Disk access is expensive.

Reading one node per disk access would be too slow.

The Solution

Store many keys in one node.

|10|20|30|40|

Each node contains multiple keys.

This dramatically reduces tree height.

Example

Instead of:

Height = 20

you might get:

Height = 3

for millions of records.

Why Databases Use B-Trees

Advantages:

Fast lookup
Fast insertion
Fast deletion
Excellent range queries
Minimal disk reads

Used In

Traditional database indexes:

CREATE INDEX idx_users_name
ON users(name);

Often becomes a B-Tree index internally.

8. B+ Trees

Most modern databases actually use B+ Trees.

Not plain B-Trees.

Structure

Internal nodes:

Only keys

Leaf nodes:

Actual records

Leaf Nodes Are Linked

[Leaf1] <-> [Leaf2] <-> [Leaf3]

This is extremely important.

Why?

Range queries become very fast.

Example:

SELECT *
FROM users
WHERE age BETWEEN 20 AND 40;

Database finds the first record and then scans linked leaf pages.

Used By

MySQL InnoDB
SQLite
Many relational databases

B+ Trees are arguably the king of database indexing.

9. LSM Trees (Log-Structured Merge Trees)

Modern databases face a different challenge:

Massive write workloads.

Problem

Updating a B+ Tree repeatedly causes random disk writes.

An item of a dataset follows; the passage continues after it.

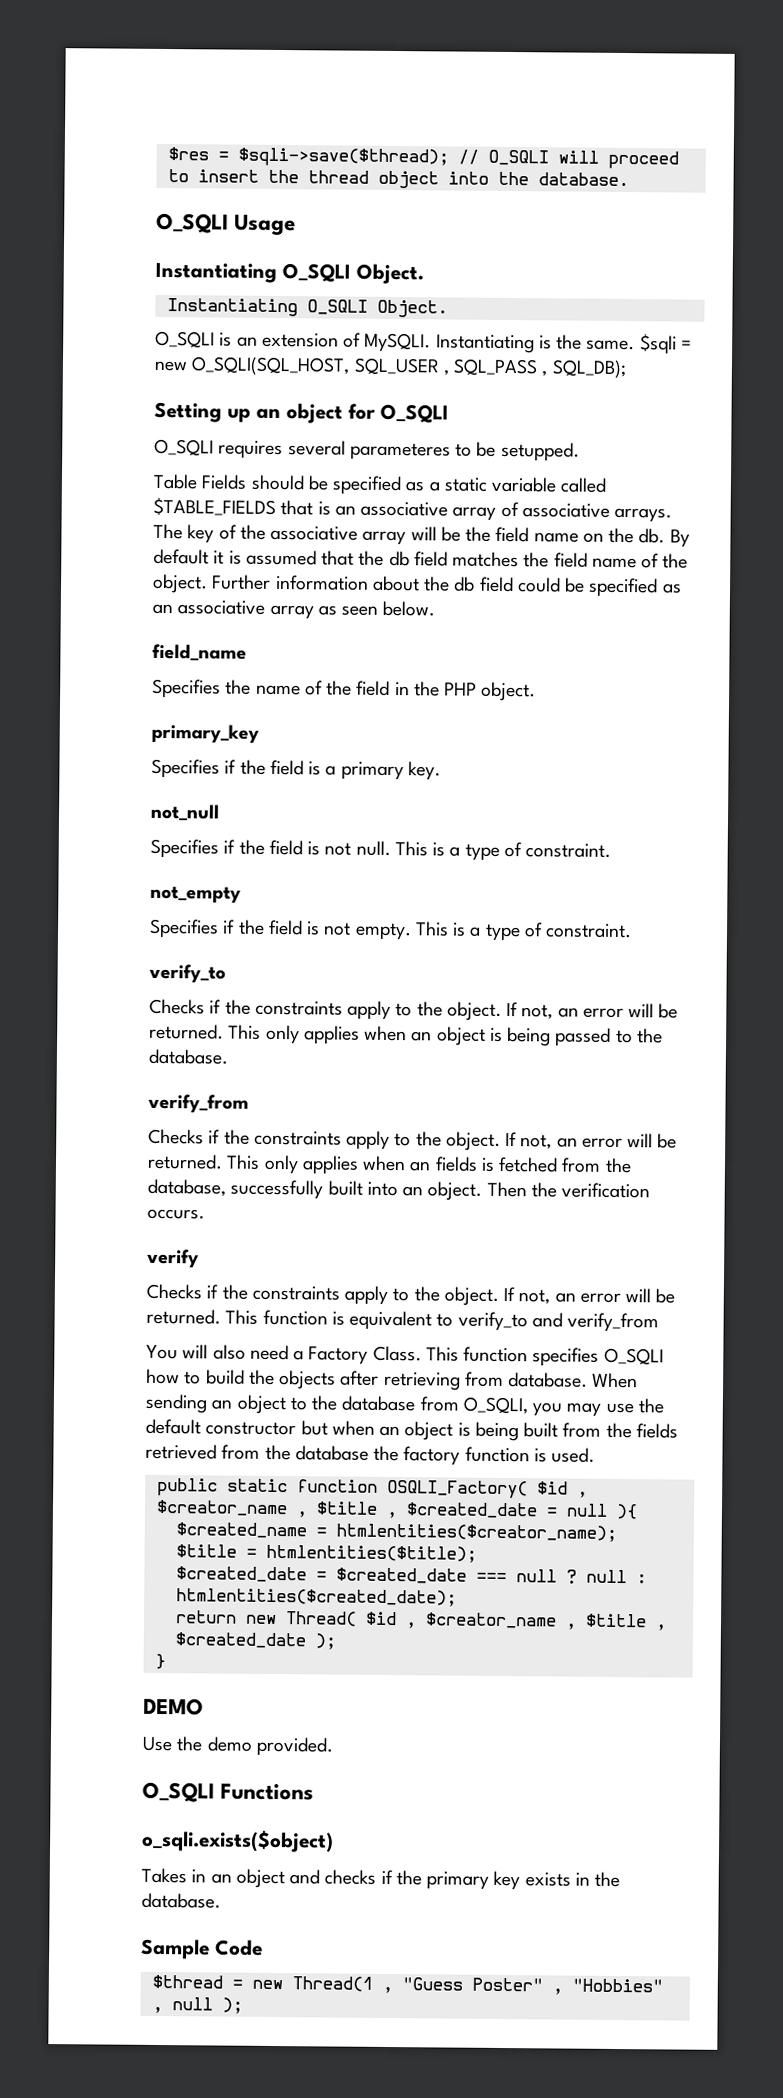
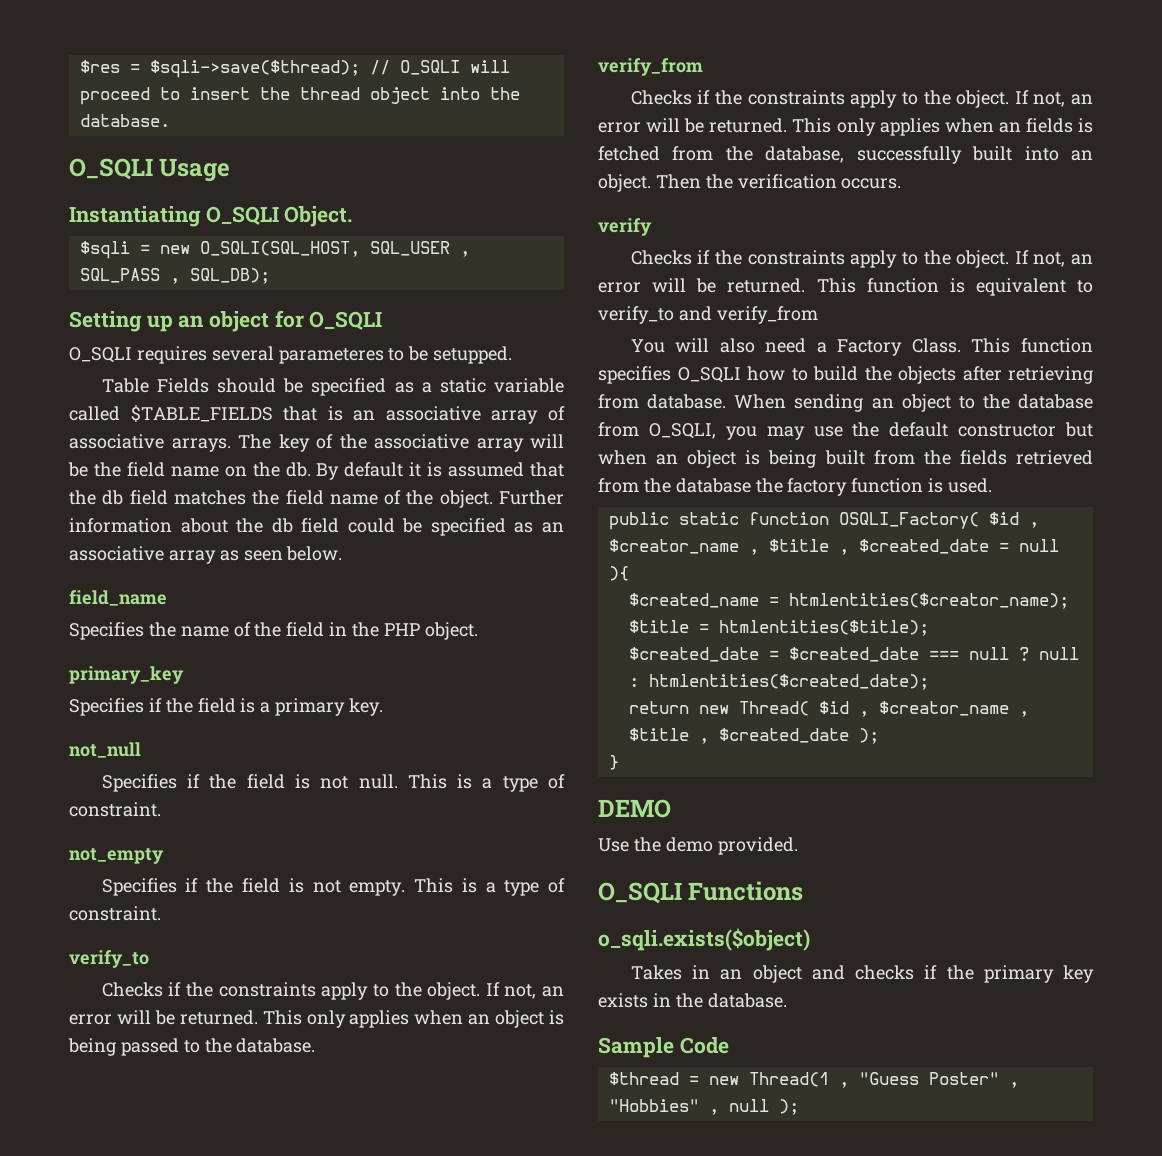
[166,298,448,318] [155,330,636,354] Instantiating O_SQLI Object. // O_SQLI is an extension of MySQLI. Instantiating is the same. -> (353, 216) none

Random writes are expensive.

Solution

LSM Trees.

Writes first go to memory.

MemTable

Later they are flushed to disk.

SSTables

Background processes merge files.

Benefits

Excellent write performance.

Ideal for:

Logging systems
Analytics systems
Distributed databases

Used By

10. Skip Lists

A Skip List is a probabilistic alternative to balanced trees.

Level 3 ------
Level 2 ------
Level 1 ------
Level 0 ------

Multiple layers accelerate searching.

Advantages

Simpler implementation
Good performance
Easy concurrent operations

Used By

Redis sorted sets
Some in-memory databases

11. Tries (Prefix Trees)

A Trie stores strings character by character.

Example:

car
cat
can

Shared prefixes are reused.

Database Usage

Useful for:

Full-text search
Autocomplete
Dictionary lookups
Query suggestions

Example

c
|
a
|
+--r
+--t
+--n

12. Heaps (Priority Queues)

A Heap allows quick access to:

Smallest
or
Largest

element.

Database Usage

Query Optimization

Database planners choose execution strategies using priority structures.

Top-K Queries

ORDER BY score DESC
LIMIT 10;

Heaps help efficiently maintain the top results.

13. Bloom Filters

A Bloom Filter is a probabilistic structure.

It answers:

"Possibly exists"
or
"Definitely does not exist"

Why Useful

Avoids unnecessary disk reads.

Used By

Cassandra
RocksDB
BigTable-inspired systems

Benefit

A tiny memory footprint can save huge amounts of I/O.

14. Graph Structures

Graph databases use nodes and edges.

Alice ---- Friend ---- Bob

Used By

Perfect For

Social networks
Recommendation systems
Fraud detection
Knowledge graphs

Importance Ranking for Database Engine Developers

If your goal is to build a database engine from scratch, focus on these first:

Data Structure	Importance
Arrays	⭐⭐⭐⭐⭐
Linked Lists	⭐⭐⭐⭐
Hash Tables	⭐⭐⭐⭐⭐
Binary Search Trees	⭐⭐⭐
AVL Trees	⭐⭐⭐
Red-Black Trees	⭐⭐⭐⭐
B-Trees	⭐⭐⭐⭐⭐⭐⭐⭐⭐⭐
B+ Trees	⭐⭐⭐⭐⭐⭐⭐⭐⭐⭐
LSM Trees	⭐⭐⭐⭐⭐⭐⭐
Skip Lists	⭐⭐⭐⭐⭐
Tries	⭐⭐⭐⭐
Heaps	⭐⭐⭐
Bloom Filters	⭐⭐⭐⭐⭐
Graph Structures	Depends on DB type

Final Thoughts

Database engines are not magical systems. At their core, they are sophisticated combinations of data structures designed to optimize storage, retrieval, indexing, caching, concurrency, and disk access.

If you want to become a database engineer, your learning path should look roughly like this:

Arrays
Linked Lists
Stacks & Queues
Hash Tables
Trees
AVL Trees
Red-Black Trees
B-Trees
B+ Trees
Heaps
Tries
Bloom Filters
Skip Lists
LSM Trees

Master these structures, and you'll begin to see database engines not as black boxes, but as collections of elegant algorithms and data structures working together to manage data at scale.